> [Work instruction]:
For the listing that follows, report how many lines contain the word "Dados", giving the number and no other text.

> [Data excerpts]:

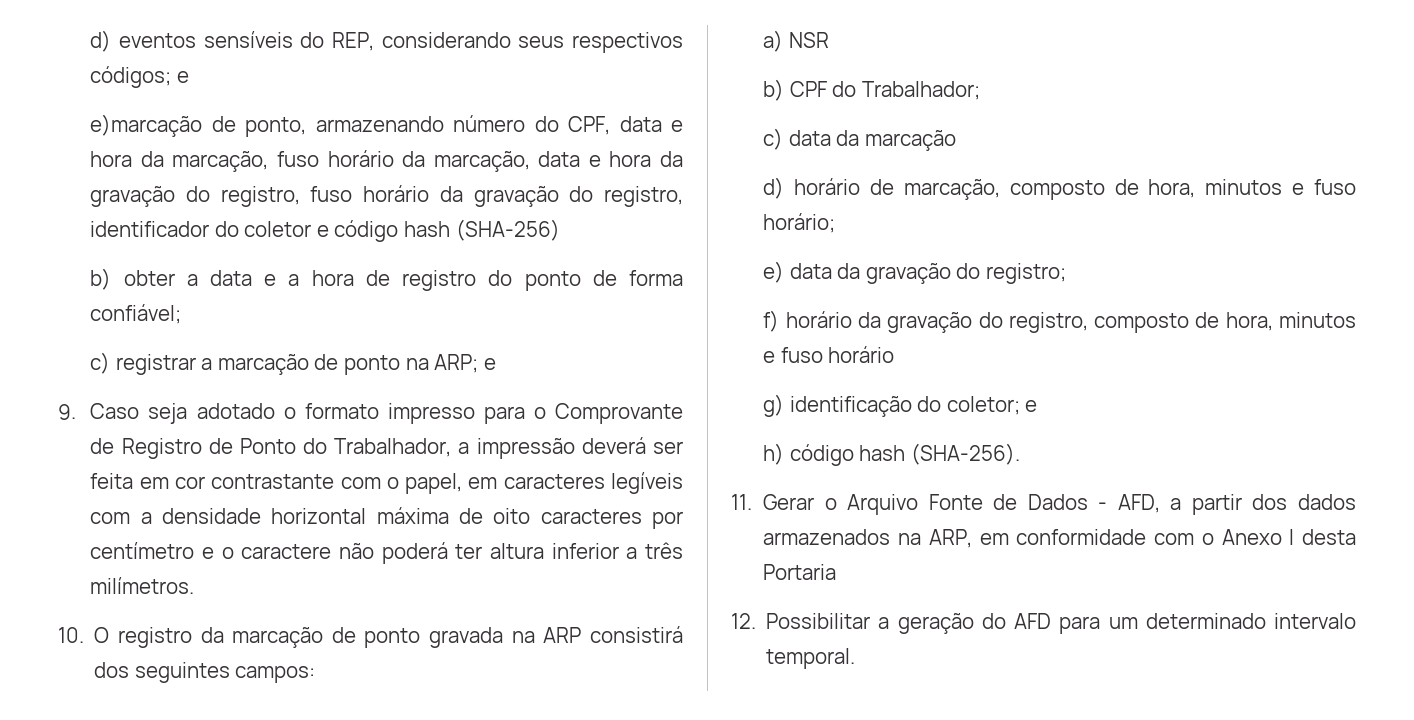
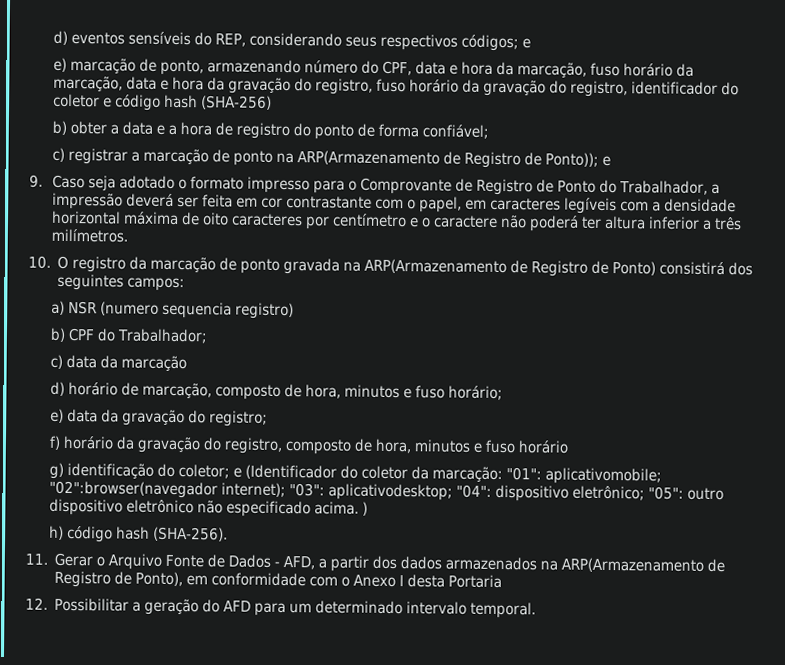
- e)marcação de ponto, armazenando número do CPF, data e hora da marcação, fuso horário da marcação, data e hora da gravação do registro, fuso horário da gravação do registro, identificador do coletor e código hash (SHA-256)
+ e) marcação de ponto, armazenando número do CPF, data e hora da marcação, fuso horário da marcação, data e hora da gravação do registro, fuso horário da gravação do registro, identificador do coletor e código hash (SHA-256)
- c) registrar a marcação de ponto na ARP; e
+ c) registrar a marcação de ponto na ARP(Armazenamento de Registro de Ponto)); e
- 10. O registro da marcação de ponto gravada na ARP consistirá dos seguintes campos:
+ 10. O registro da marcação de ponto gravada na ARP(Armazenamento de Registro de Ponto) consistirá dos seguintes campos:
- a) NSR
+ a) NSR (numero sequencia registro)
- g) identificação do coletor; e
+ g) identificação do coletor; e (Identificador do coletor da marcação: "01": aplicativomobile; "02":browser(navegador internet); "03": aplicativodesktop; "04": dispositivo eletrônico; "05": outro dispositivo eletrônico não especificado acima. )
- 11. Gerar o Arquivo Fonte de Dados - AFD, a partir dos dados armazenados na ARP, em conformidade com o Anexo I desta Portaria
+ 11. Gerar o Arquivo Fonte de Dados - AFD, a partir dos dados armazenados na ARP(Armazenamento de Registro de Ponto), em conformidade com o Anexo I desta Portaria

* * *

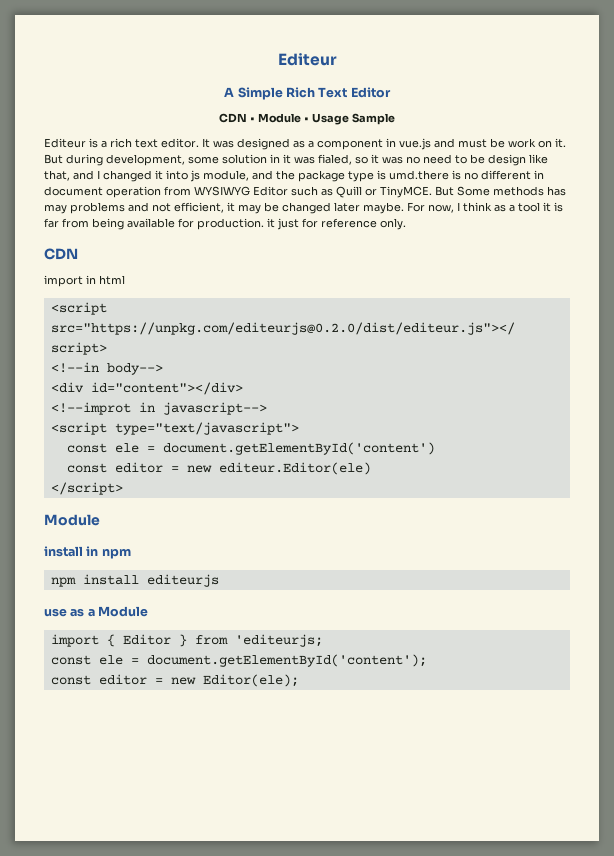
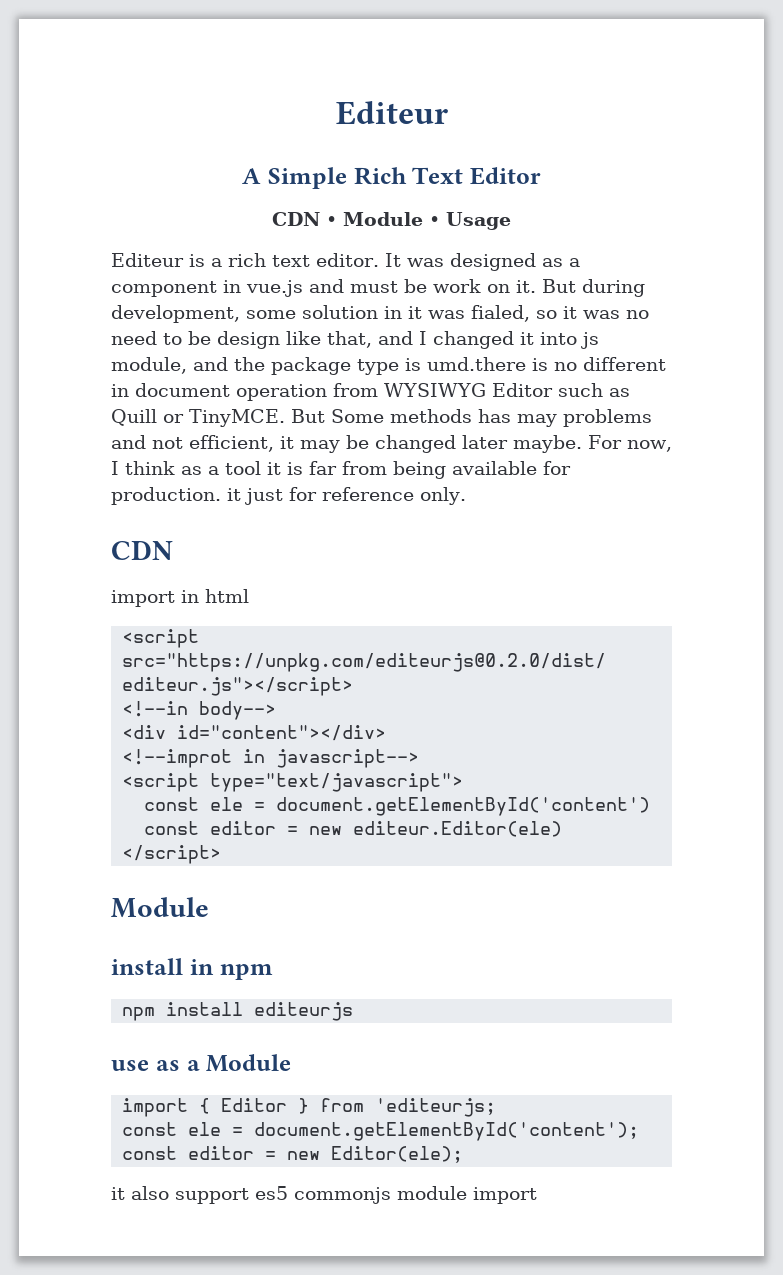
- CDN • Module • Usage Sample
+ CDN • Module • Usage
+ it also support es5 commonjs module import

> [Response below]:
2